**EXCERPTED RECORDS:**
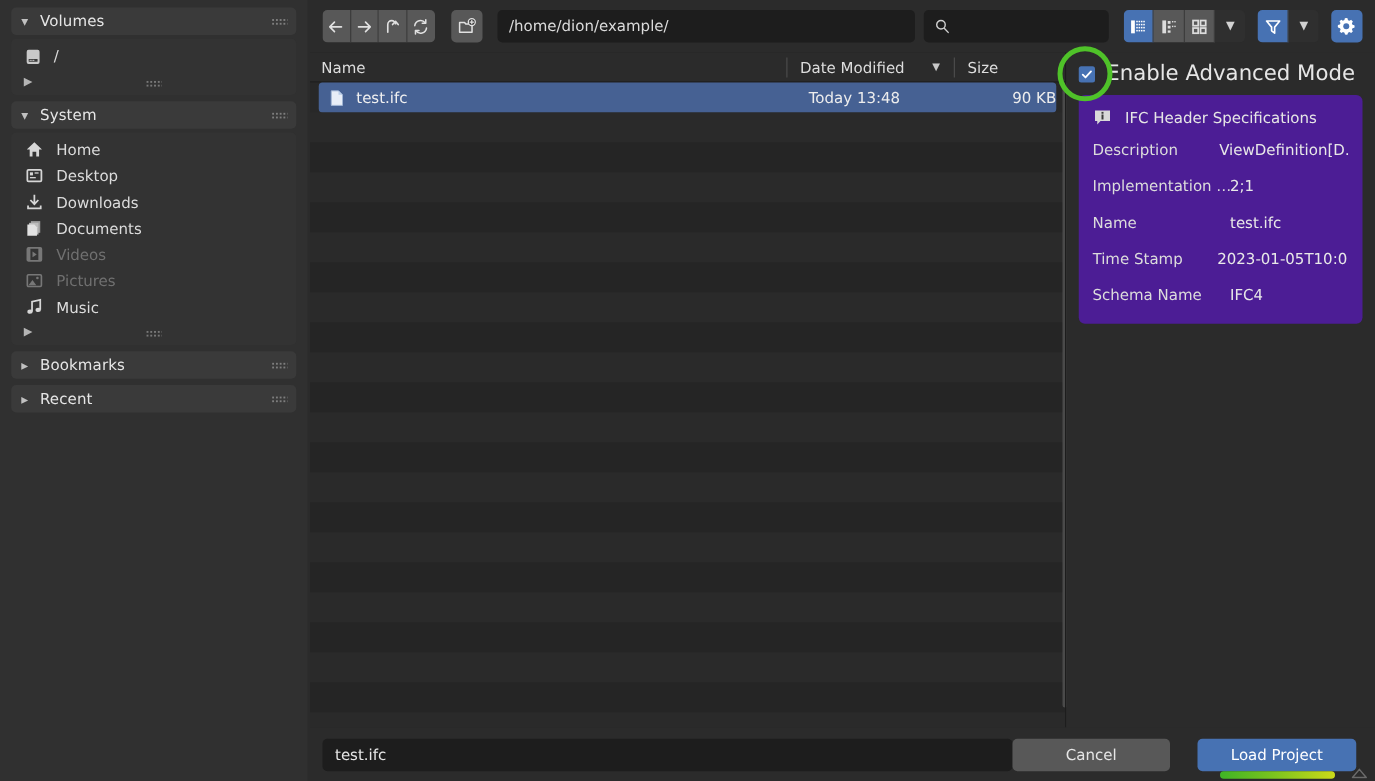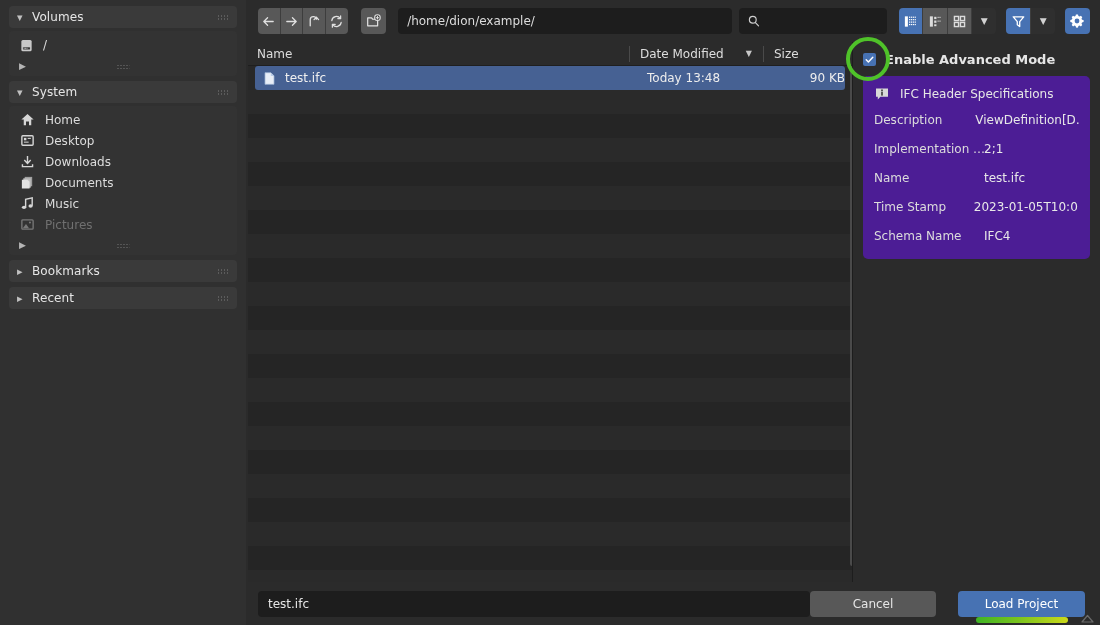--- a/index.html
+++ b/index.html
@@ -155,7 +155,7 @@
     width: 13px; height: 13px; background: #4772b3; border-radius: 2px;
     display: flex; align-items: center; justify-content: center; flex: 0 0 13px;
   }
-  .checkrow .clabel { margin-left: 9px; font-size: 13px; color: #e6e6e6; font-weight: bold; }
+  .checkrow .clabel { margin-left: 9px; font-size: 17px; color: #e6e6e6; }
   #hl-ring {
     position: absolute; left: -17px; top: -13px; width: 44px; height: 44px;
     border: 4px solid #4fc229; border-radius: 50%; pointer-events: none;

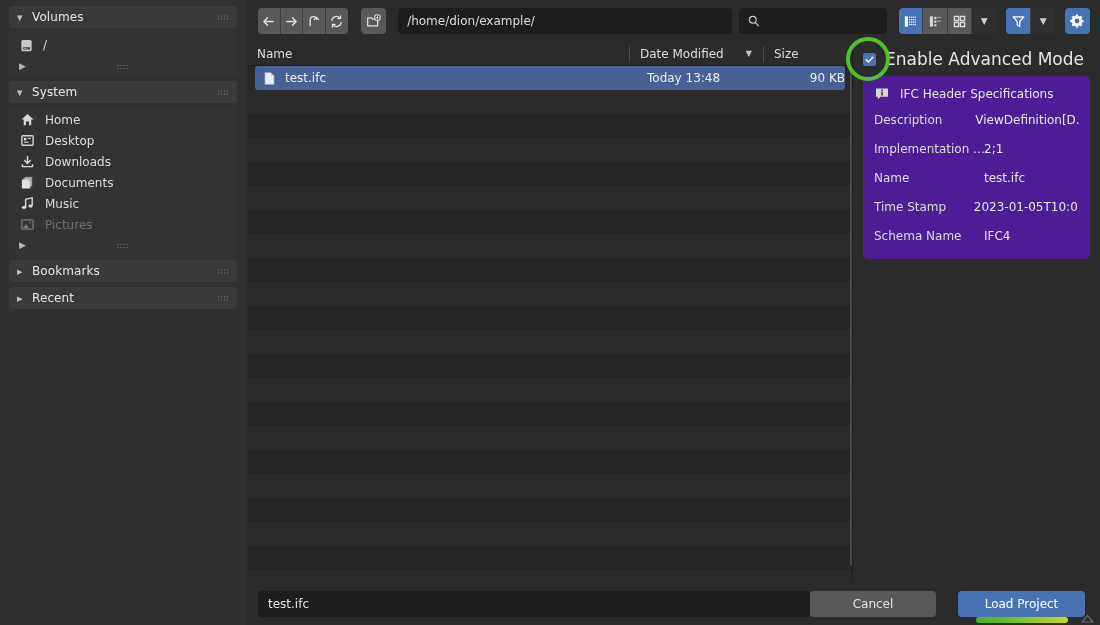--- a/index.html
+++ b/index.html
@@ -283,6 +283,17 @@
           <span>Documents</span>
         </div>
 
+        <div class="sys-item dim">
+          <span class="ic">
+            <svg width="15" height="15" viewBox="0 0 16 16">
+              <rect x="2" y="2.5" width="12" height="11" rx="1" fill="none" stroke="#d6d6d6" stroke-width="1.4"></rect>
+              <rect x="2" y="2.5" width="2.6" height="11" fill="#d6d6d6"></rect>
+              <rect x="11.4" y="2.5" width="2.6" height="11" fill="#d6d6d6"></rect>
+              <path d="M6.4 5.6 L10 8 L6.4 10.4 Z" fill="#d6d6d6"></path>
+            </svg>
+          </span>
+          <span>Videos</span>
+        </div>
 
         <div class="sys-item">
           <span class="ic">

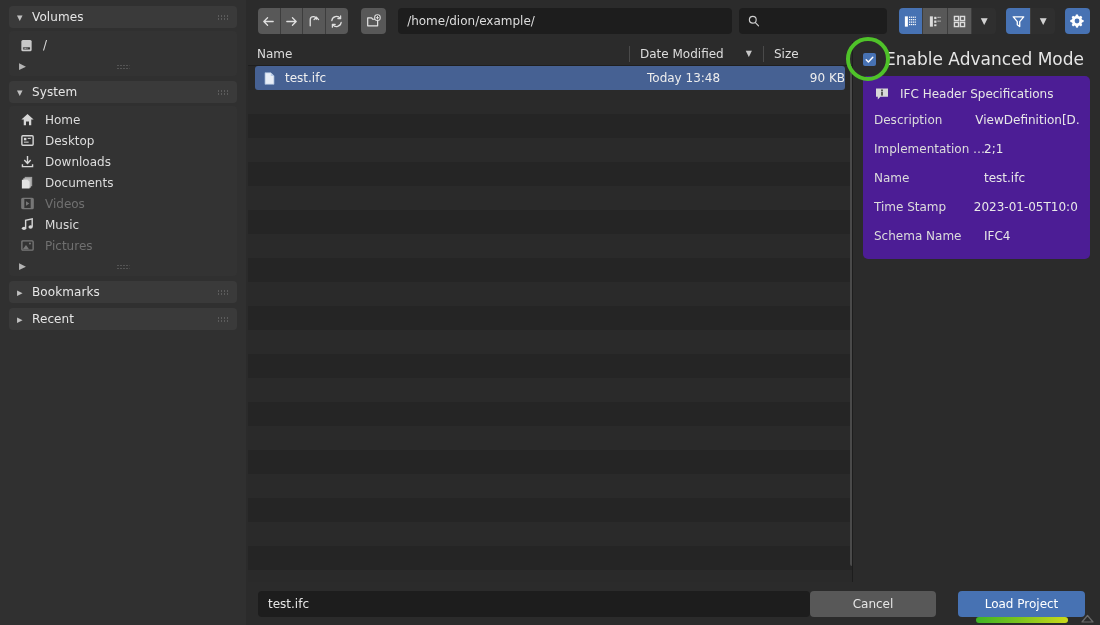--- a/index.html
+++ b/index.html
@@ -295,6 +295,17 @@
           <span>Videos</span>
         </div>
 
+        <div class="sys-item dim">
+          <span class="ic">
+            <svg width="15" height="15" viewBox="0 0 16 16">
+              <rect x="2" y="3" width="12" height="10" rx="1" fill="none" stroke="#d6d6d6" stroke-width="1.4"></rect>
+              <circle cx="10.6" cy="5.8" r="1.1" fill="#d6d6d6"></circle>
+              <path d="M3 12 L6.4 7.4 L9.6 12 Z" fill="#d6d6d6"></path>
+            </svg>
+          </span>
+          <span>Pictures</span>
+        </div>
+
         <div class="sys-item">
           <span class="ic">
             <svg width="15" height="15" viewBox="0 0 16 16">
@@ -304,17 +315,6 @@
             </svg>
           </span>
           <span>Music</span>
-        </div>
-
-        <div class="sys-item dim">
-          <span class="ic">
-            <svg width="15" height="15" viewBox="0 0 16 16">
-              <rect x="2" y="3" width="12" height="10" rx="1" fill="none" stroke="#d6d6d6" stroke-width="1.4"></rect>
-              <circle cx="10.6" cy="5.8" r="1.1" fill="#d6d6d6"></circle>
-              <path d="M3 12 L6.4 7.4 L9.6 12 Z" fill="#d6d6d6"></path>
-            </svg>
-          </span>
-          <span>Pictures</span>
         </div>
 
         <div class="expand-row">

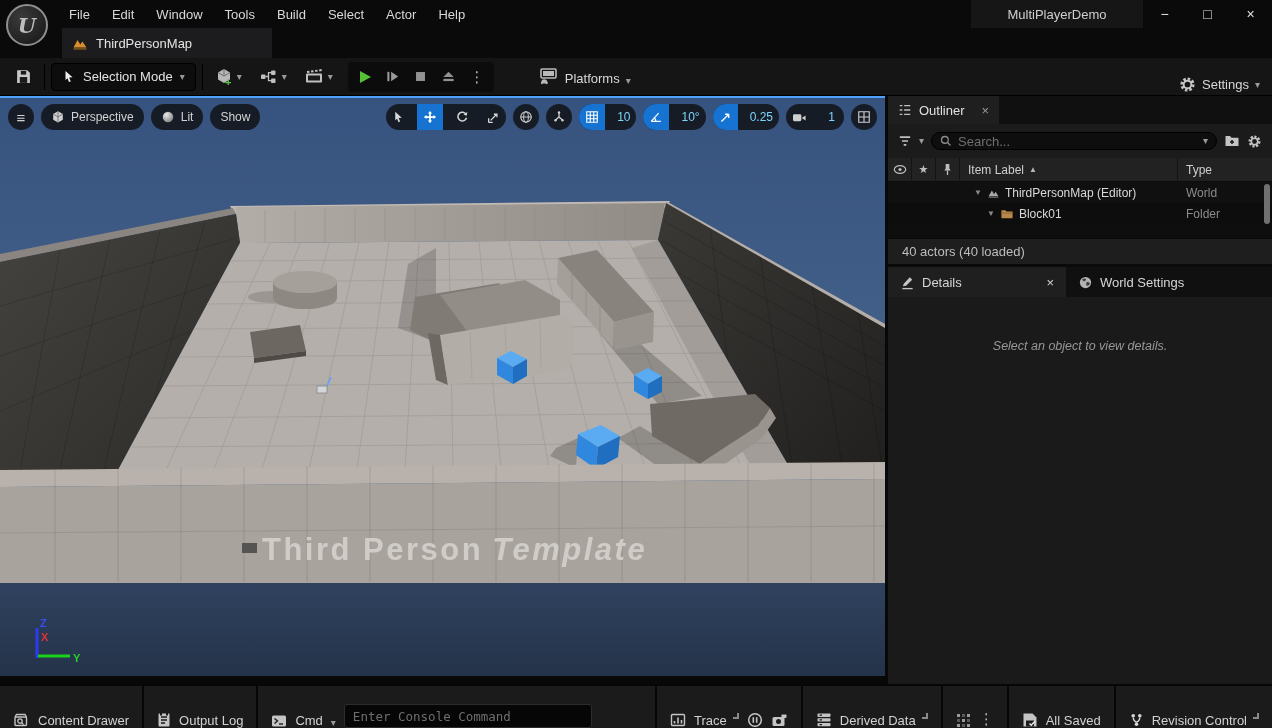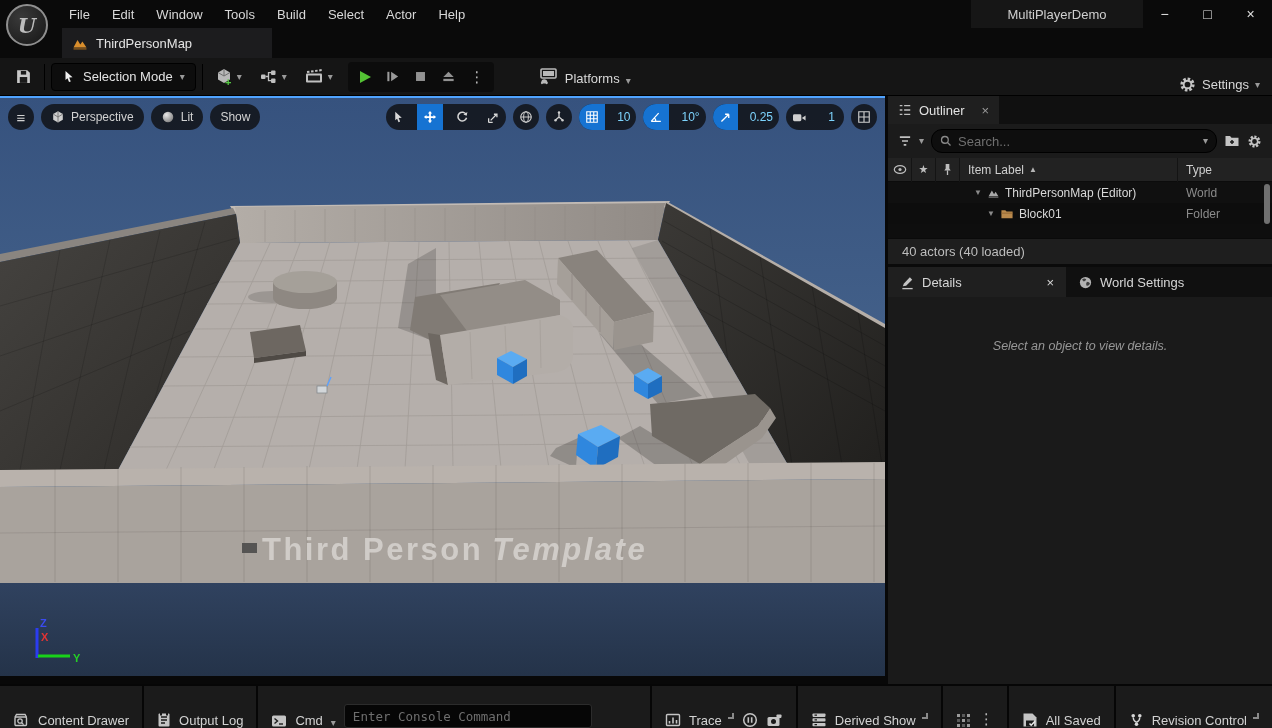--- a/index.html
+++ b/index.html
@@ -57,7 +57,7 @@
   .ptab { height:28px; display:flex; align-items:center; gap:7px; padding:0 10px; background:#1f1f1f; color:#e2e2e2; }
   .ptab .x { color:#9a9a9a; margin-left:10px; font-size:13px; }
   .searchrow { height:34px; display:flex; align-items:center; gap:7px; padding:0 10px; background:#1b1b1b; }
-  .searchbox { flex:1; height:24px; background:#0e0e0e; border:1px solid #000; border-radius:11px; display:flex; align-items:center; gap:6px; padding:0 8px; color:#6f6f6f; }
+  .searchbox { flex:1; height:18px; background:#0e0e0e; border:1px solid #000; border-radius:11px; display:flex; align-items:center; gap:6px; padding:0 8px; color:#6f6f6f; }
   .searchbox .ph { flex:1; }
   .otl-header { height:24px; background:#222222; display:flex; align-items:center; color:#cfcfcf; font-size:12px; border-bottom:1px solid #0c0c0c; }
   .hcell { display:flex; align-items:center; justify-content:center; width:24px; height:24px; border-right:1px solid #141414; }

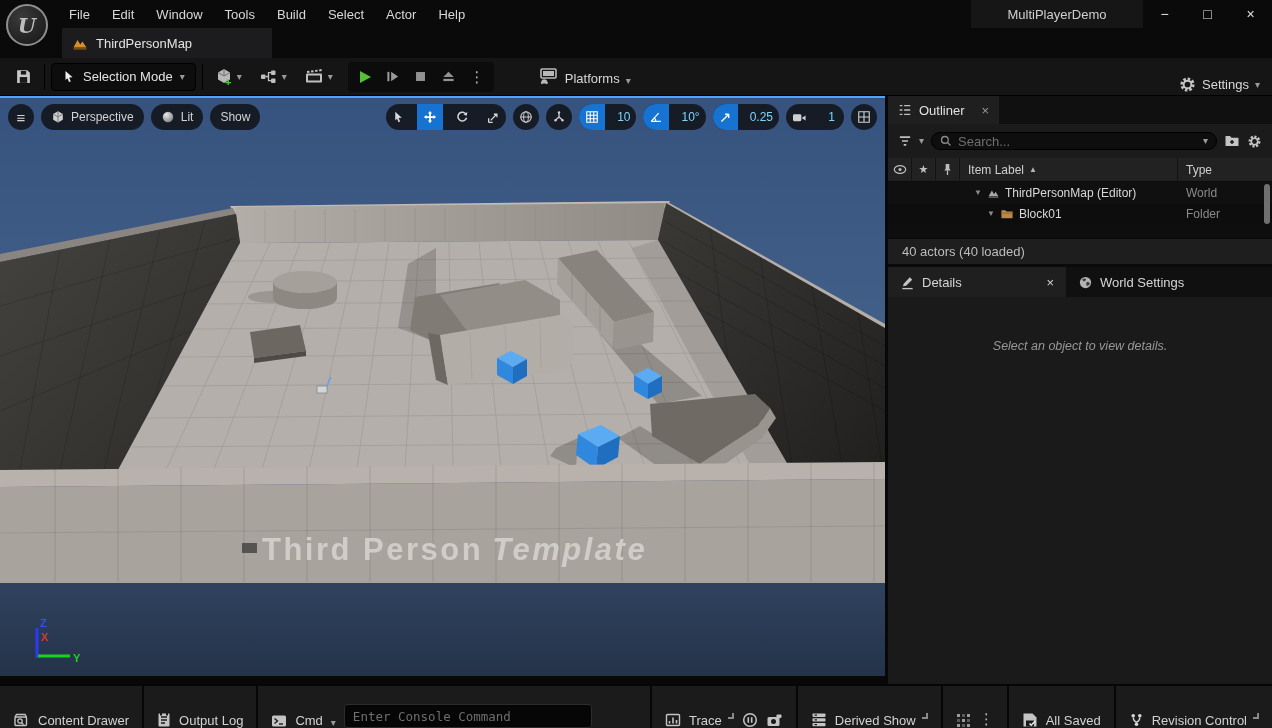--- a/index.html
+++ b/index.html
@@ -651,7 +651,7 @@
             <path d="M3.5 3.2 H6 M3.5 7.9 H6 M3.5 12.6 H6" stroke="#1a1a1a" stroke-width="1.2"></path>
           </svg>
       </span>
-      <span>Derived Show</span>
+      <span>Derived Data</span>
       <span class="corner"></span>
     </div>
     <div class="sseg">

**TASK INSTRUCTIONS:** Reproduce the data word for word; no pictures.

**PROBLEM SOLUTION:**
--- a/index.html
+++ b/index.html
@@ -155,7 +155,7 @@
     width: 13px; height: 13px; background: #4772b3; border-radius: 2px;
     display: flex; align-items: center; justify-content: center; flex: 0 0 13px;
   }
-  .checkrow .clabel { margin-left: 9px; font-size: 13px; color: #e6e6e6; font-weight: bold; }
+  .checkrow .clabel { margin-left: 9px; font-size: 17px; color: #e6e6e6; }
   #hl-ring {
     position: absolute; left: -17px; top: -13px; width: 44px; height: 44px;
     border: 4px solid #4fc229; border-radius: 50%; pointer-events: none;

--- a/index.html
+++ b/index.html
@@ -283,6 +283,17 @@
           <span>Documents</span>
         </div>
 
+        <div class="sys-item dim">
+          <span class="ic">
+            <svg width="15" height="15" viewBox="0 0 16 16">
+              <rect x="2" y="2.5" width="12" height="11" rx="1" fill="none" stroke="#d6d6d6" stroke-width="1.4"></rect>
+              <rect x="2" y="2.5" width="2.6" height="11" fill="#d6d6d6"></rect>
+              <rect x="11.4" y="2.5" width="2.6" height="11" fill="#d6d6d6"></rect>
+              <path d="M6.4 5.6 L10 8 L6.4 10.4 Z" fill="#d6d6d6"></path>
+            </svg>
+          </span>
+          <span>Videos</span>
+        </div>
 
         <div class="sys-item">
           <span class="ic">

--- a/index.html
+++ b/index.html
@@ -295,6 +295,17 @@
           <span>Videos</span>
         </div>
 
+        <div class="sys-item dim">
+          <span class="ic">
+            <svg width="15" height="15" viewBox="0 0 16 16">
+              <rect x="2" y="3" width="12" height="10" rx="1" fill="none" stroke="#d6d6d6" stroke-width="1.4"></rect>
+              <circle cx="10.6" cy="5.8" r="1.1" fill="#d6d6d6"></circle>
+              <path d="M3 12 L6.4 7.4 L9.6 12 Z" fill="#d6d6d6"></path>
+            </svg>
+          </span>
+          <span>Pictures</span>
+        </div>
+
         <div class="sys-item">
           <span class="ic">
             <svg width="15" height="15" viewBox="0 0 16 16">
@@ -304,17 +315,6 @@
             </svg>
           </span>
           <span>Music</span>
-        </div>
-
-        <div class="sys-item dim">
-          <span class="ic">
-            <svg width="15" height="15" viewBox="0 0 16 16">
-              <rect x="2" y="3" width="12" height="10" rx="1" fill="none" stroke="#d6d6d6" stroke-width="1.4"></rect>
-              <circle cx="10.6" cy="5.8" r="1.1" fill="#d6d6d6"></circle>
-              <path d="M3 12 L6.4 7.4 L9.6 12 Z" fill="#d6d6d6"></path>
-            </svg>
-          </span>
-          <span>Pictures</span>
         </div>
 
         <div class="expand-row">

--- a/index.html
+++ b/index.html
@@ -57,7 +57,7 @@
   .ptab { height:28px; display:flex; align-items:center; gap:7px; padding:0 10px; background:#1f1f1f; color:#e2e2e2; }
   .ptab .x { color:#9a9a9a; margin-left:10px; font-size:13px; }
   .searchrow { height:34px; display:flex; align-items:center; gap:7px; padding:0 10px; background:#1b1b1b; }
-  .searchbox { flex:1; height:24px; background:#0e0e0e; border:1px solid #000; border-radius:11px; display:flex; align-items:center; gap:6px; padding:0 8px; color:#6f6f6f; }
+  .searchbox { flex:1; height:18px; background:#0e0e0e; border:1px solid #000; border-radius:11px; display:flex; align-items:center; gap:6px; padding:0 8px; color:#6f6f6f; }
   .searchbox .ph { flex:1; }
   .otl-header { height:24px; background:#222222; display:flex; align-items:center; color:#cfcfcf; font-size:12px; border-bottom:1px solid #0c0c0c; }
   .hcell { display:flex; align-items:center; justify-content:center; width:24px; height:24px; border-right:1px solid #141414; }

--- a/index.html
+++ b/index.html
@@ -651,7 +651,7 @@
             <path d="M3.5 3.2 H6 M3.5 7.9 H6 M3.5 12.6 H6" stroke="#1a1a1a" stroke-width="1.2"></path>
           </svg>
       </span>
-      <span>Derived Show</span>
+      <span>Derived Data</span>
       <span class="corner"></span>
     </div>
     <div class="sseg">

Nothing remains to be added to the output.